The REACT program has three core components:
- multimodal messaging that is sustained over the program period to encourage re-enrollment, promote use of the tuition waivers, and encourage take-up of ongoing support services
- tuition waivers for up to five courses (15 credit hours) available over five semesters (including summer semesters)
- student support services including proactive, case management-style advising and personalized degree mapping with an advisor dedicated to these returning students throughout the 5- semester program period
Research design and methods
The researchers will employ a multisite block-randomized design with student-level random assignment taking place within each of the participating colleges. They will work with three colleges to recruit two cohorts of students, one prior to spring 2025 and the second prior to fall 2025. They will recruit one cohort of students at a fourth college prior to fall 2025. The researchers will randomize at the student-level, using the full census of students identified as meeting the eligibility criteria according to administrative data, into either the REACT intervention group or the control group. Random assignment will occur within seven unique blocks, representing the three colleges for the first cohort and four colleges for the second cohort. The colleges will implement the REACT program for 5 semesters for each of the two cohorts. The sample size will enable precise estimates of the intervention's impact on re-enrollment and associate degree completion. The researchers will supplement the impact evaluation with a qualitative study of implementation and analysis designed to generate detailed insights into institutional context and factors influencing fidelity and service contrast. In addition, they will conduct cost and cost-effectiveness analyses using the ingredients method.
Control condition
Control group members will not receive re-enrollment outreach from the REACT program. If control group students re-enroll, they will have access to their college's business-as-usual set of support services, which will not include the REACT tuition waivers or REACT's enhanced support services.
Key measures
The researchers will construct measures of re-enrollment and associate degree completion from colleges' administrative records and data from the National Student Clearinghouse. They will construct measures of implementation fidelity and service contrast from in-depth interviews with staff and students as well as the collection of program implementation data. They will also construct measures of program cost from the Integrated Postsecondary Education Data System (IPEDS) Institutional Survey component, the CBCSE Cost-Out Tool, colleges' cost data, staff interviews, and publicly available documentation on state websites.
Data analytic strategy
The researchers will estimate the average intent-to-treat effect of REACT by comparing regression-adjusted average outcomes of the program group and control group members. The main estimation model will include block (that is, cohort and college) fixed effects, baseline covariates, and a treatment indicator. All analyses will use heteroskedastic robust standard errors to account for the possibility that outcome variances may differ across random assignment blocks and experimental groups. The researchers will conduct exploratory subgroup analyses based on students' sex, race, age, low-income status, pre-intervention GPA, and remaining credits to graduate.
Cost analysis strategy
The researchers will conduct cost and cost-effectiveness analyses from the societal and college perspectives, using the ingredients method and cost data collected from the colleges, the Bureau of Labor Statistics, and IPEDS. The cost analysis will include calculations of net cost per student offered the REACT program and cost per unit increase in each of the confirmatory outcomes. The researchers will estimate increases in tuition revenue and state funding resulting from improvements to student outcomes in order to provide college-perspective versions of the cost findings.

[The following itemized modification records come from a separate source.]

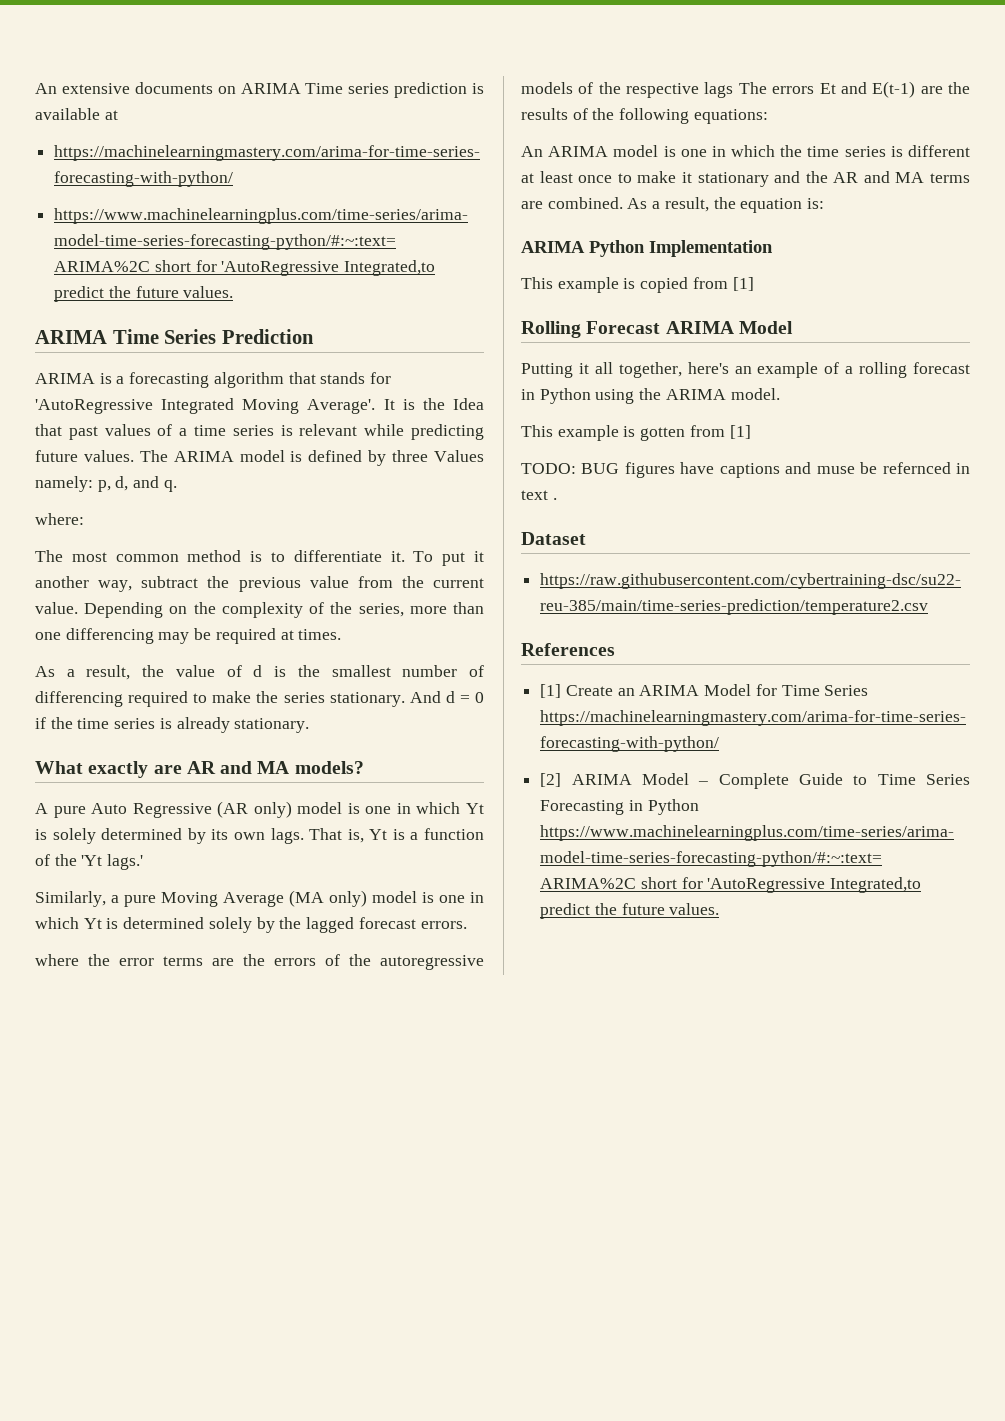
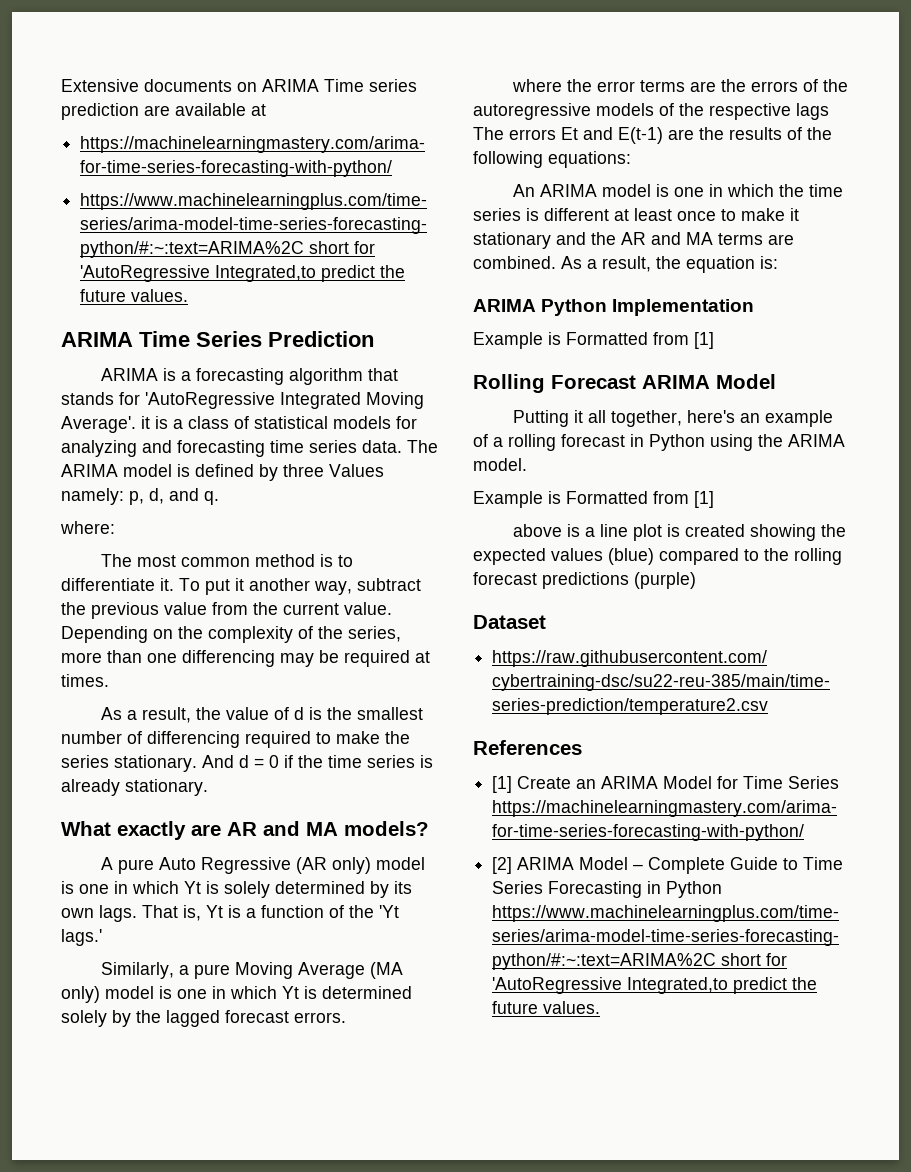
- An extensive documents on ARIMA Time series prediction is available at
+ Extensive documents on ARIMA Time series prediction are available at
- ARIMA is a forecasting algorithm that stands for 'AutoRegressive Integrated Moving Average'. It is the Idea that past values of a time series is relevant while predicting future values.
+ ARIMA is a forecasting algorithm that stands for 'AutoRegressive Integrated Moving Average'. it is a class of statistical models for analyzing and forecasting time series data.
  ARIMA Python Implementation
- This example is copied from [1]
+ Example is Formatted from [1]
  Putting it all together, here's an example of a rolling forecast in Python using the ARIMA model.
- This example is gotten from [1]
- TODO: BUG figures have captions and muse be refernced in text .
+ Example is Formatted from [1]
+ above is a line plot is created showing the expected values (blue) compared to the rolling forecast predictions (purple)

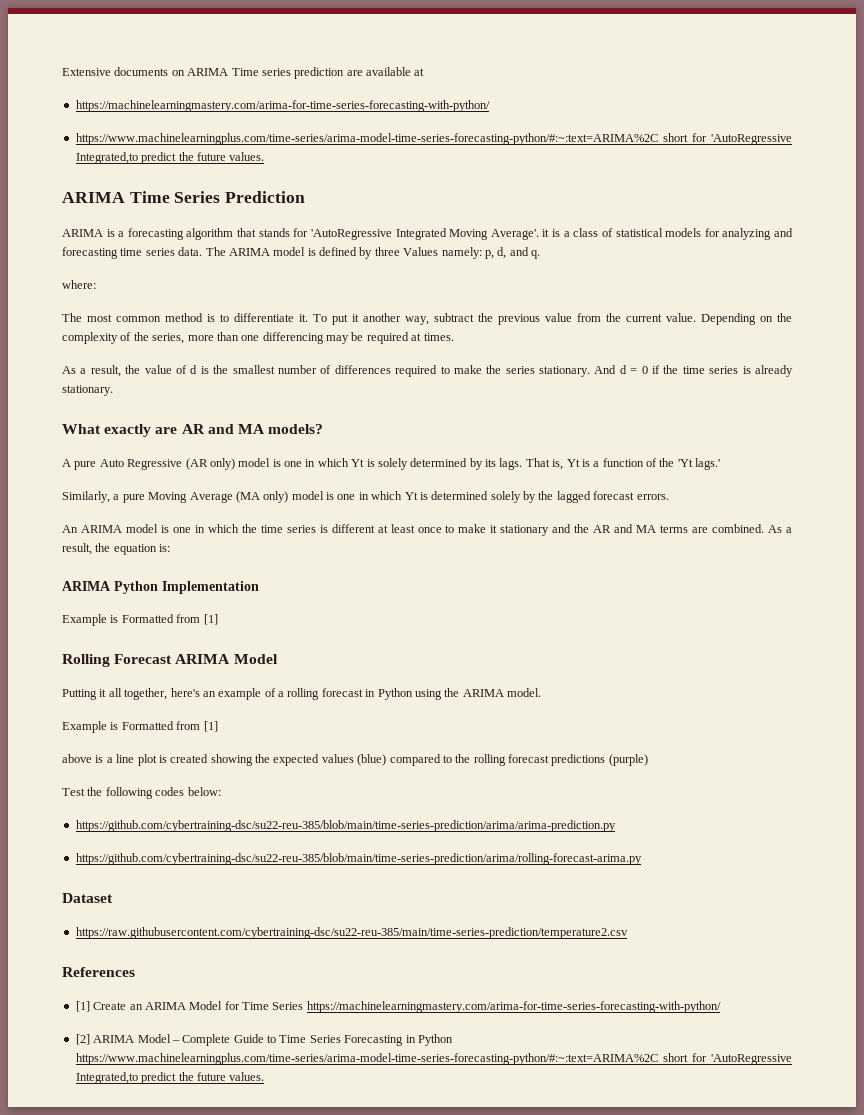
- As a result, the value of d is the smallest number of differencing required to make the series stationary.
+ As a result, the value of d is the smallest number of differences required to make the series stationary.
- A pure Auto Regressive (AR only) model is one in which Yt is solely determined by its own lags.
+ A pure Auto Regressive (AR only) model is one in which Yt is solely determined by its lags.
- where the error terms are the errors of the autoregressive models of the respective lags The errors Et and E(t-1) are the results of the following equations:
+ Test the following codes below:
+ https://github.com/cybertraining-dsc/su22-reu-385/blob/main/time-series-prediction/arima/arima-prediction.py
+ https://github.com/cybertraining-dsc/su22-reu-385/blob/main/time-series-prediction/arima/rolling-forecast-arima.py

People and institutions involved
IES program contact(s)
Project contributors
Products and publications
Products: This project will result in evidence of the efficacy of the REACT program for near completers. The project will also result in a final dataset to be shared and a range of products tailored to stakeholder audiences including presentations, briefs, reports, and a journal article.
ERIC Citations: Find available citations in ERIC for this award here.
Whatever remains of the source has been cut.